Message ID | 1526636866-209210-1-git-send-email-shawn.lin@rock-chips.com (mailing list archive) |
---|---|
State | New, archived |
Headers | show |
Hi Shawn, On 18/05/18 10:47, Shawn Lin wrote: > gic-v3 seems only suppot distribute hwirq to one CPU in dispite of > setting it via /proc/irq/*/smp_affinity. > > My RK3399 platform has 6 CPUs and I was trying to bind the emmc > irq, whose hwirq is 43 and virq is 30, to all cores > > echo 3f > /proc/irq/30/smp_affinity > > but the I/O test still shows the irq was fired to CPU0. For really > user case, we may try to distribute different hwirqs to different cores, > with the hope of distributing to a less irq-binded core as possible. > Otherwise, as current implementation, gic-v3 always distribute it > to the first masked cpu, which is what cpumask_any_and actually did in > practice now on my platform.

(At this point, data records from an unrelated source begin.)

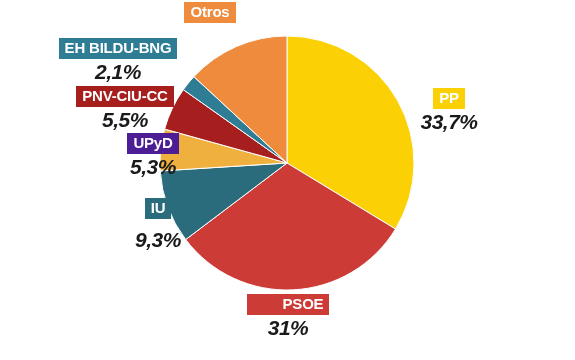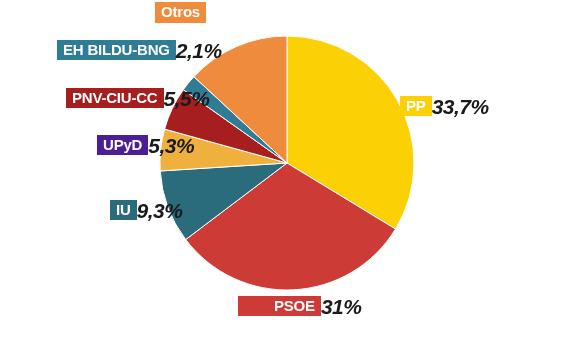"Otros" .callout { flex-direction: row -> column }
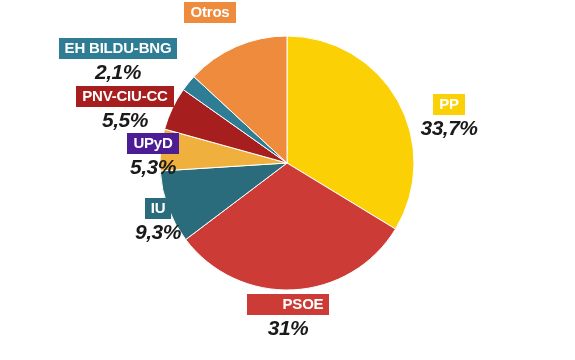"PP" .c-pp { top: 94px -> 88px }
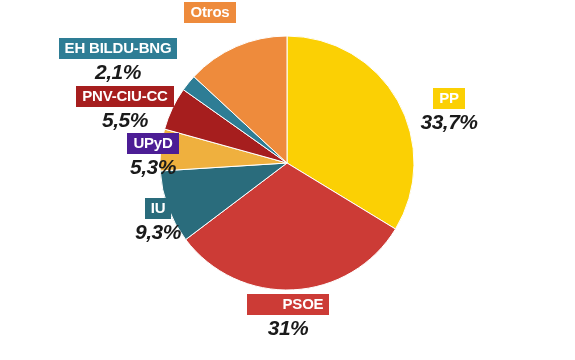"IU" .c-iu { gap: none -> 8px }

That's because GICv3 cannot broadcast the interrupt to all CPUs, and has to pick one. > > So I was thinking to record how much hwirqs are distributed to each > core and try to pick up the least used one. > > This patch is rather rough with slightly test on my board. Just for > asking advice from wisdom of your. :) My advice is not to do this in the kernel. Why don't you run something like irqbalance? It will watch the interrupt usage and place move interrupts around. Thanks, M.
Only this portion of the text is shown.